• **YOUR OBJECTIVE**: Give the data again exactly as written, skipping any pictures.

• **Excerpts from a dataset**:
○ ○ ○ ○ ○ ○ ○
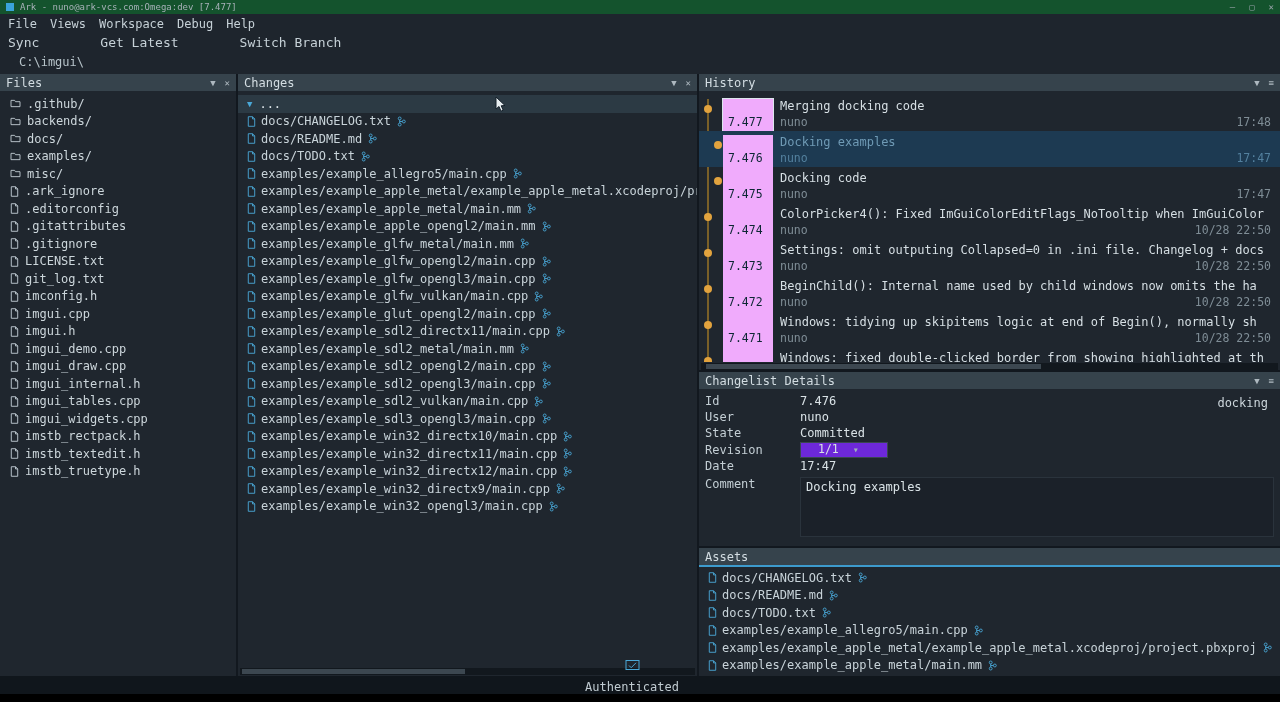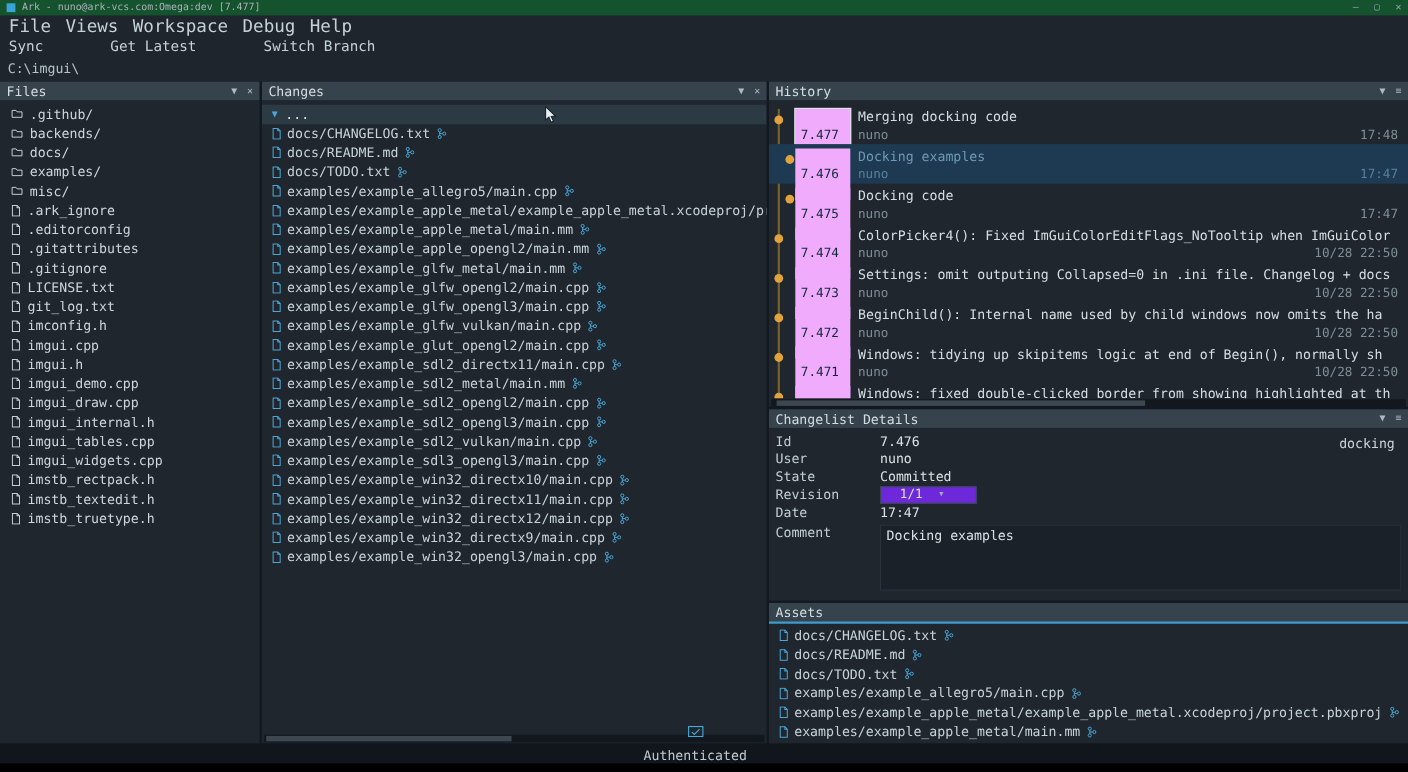--- a/index.html
+++ b/index.html
@@ -13,7 +13,7 @@
   .win-controls{margin-left:auto;display:flex;gap:14px;color:#97a2a9;font-size:9px;}
   .win-controls span{cursor:pointer;}
   .menubar{position:absolute;left:0;top:15px;right:0;height:17px;display:flex;align-items:center;
-           padding-left:8px;font-size:16px;color:#c6d1d7;}
+           padding-left:8px;font-size:12px;color:#c6d1d7;}
   .menubar .mi{margin-right:13px;}
   .toolbar{position:absolute;left:0;top:33px;right:0;height:18px;display:flex;align-items:center;
            padding-left:8px;font-size:13px;color:#c6d1d7;gap:44px;}

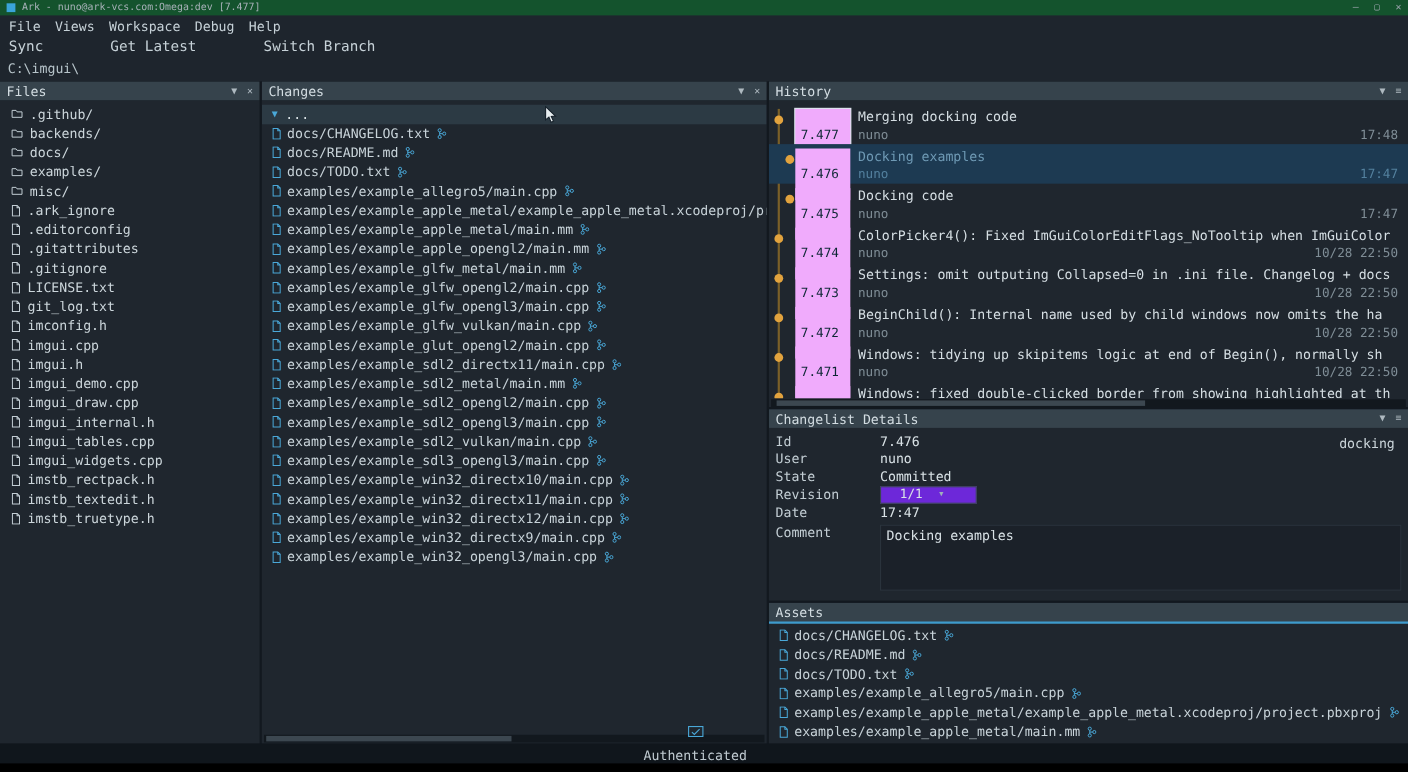--- a/index.html
+++ b/index.html
@@ -19,7 +19,7 @@
            padding-left:8px;font-size:13px;color:#c6d1d7;gap:44px;}
   .toolbar .ti{margin-right:17px;}
   .pathbar{position:absolute;left:0;top:54px;right:0;height:16px;display:flex;align-items:center;
-           padding-left:7px;font-size:12px;color:#b7c4ca;}
+           padding-left:19px;font-size:12px;color:#b7c4ca;}
   
   .panel{position:absolute;background:#1f262e;overflow:hidden;}
   .panel-header{height:17px;background:#36434c;display:flex;align-items:center;padding:0 6px;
○ ○ ○ ○ ○ ○ ○
• **ANSWER SPACE**:
--- a/index.html
+++ b/index.html
@@ -13,7 +13,7 @@
   .win-controls{margin-left:auto;display:flex;gap:14px;color:#97a2a9;font-size:9px;}
   .win-controls span{cursor:pointer;}
   .menubar{position:absolute;left:0;top:15px;right:0;height:17px;display:flex;align-items:center;
-           padding-left:8px;font-size:16px;color:#c6d1d7;}
+           padding-left:8px;font-size:12px;color:#c6d1d7;}
   .menubar .mi{margin-right:13px;}
   .toolbar{position:absolute;left:0;top:33px;right:0;height:18px;display:flex;align-items:center;
            padding-left:8px;font-size:13px;color:#c6d1d7;gap:44px;}

--- a/index.html
+++ b/index.html
@@ -19,7 +19,7 @@
            padding-left:8px;font-size:13px;color:#c6d1d7;gap:44px;}
   .toolbar .ti{margin-right:17px;}
   .pathbar{position:absolute;left:0;top:54px;right:0;height:16px;display:flex;align-items:center;
-           padding-left:7px;font-size:12px;color:#b7c4ca;}
+           padding-left:19px;font-size:12px;color:#b7c4ca;}
   
   .panel{position:absolute;background:#1f262e;overflow:hidden;}
   .panel-header{height:17px;background:#36434c;display:flex;align-items:center;padding:0 6px;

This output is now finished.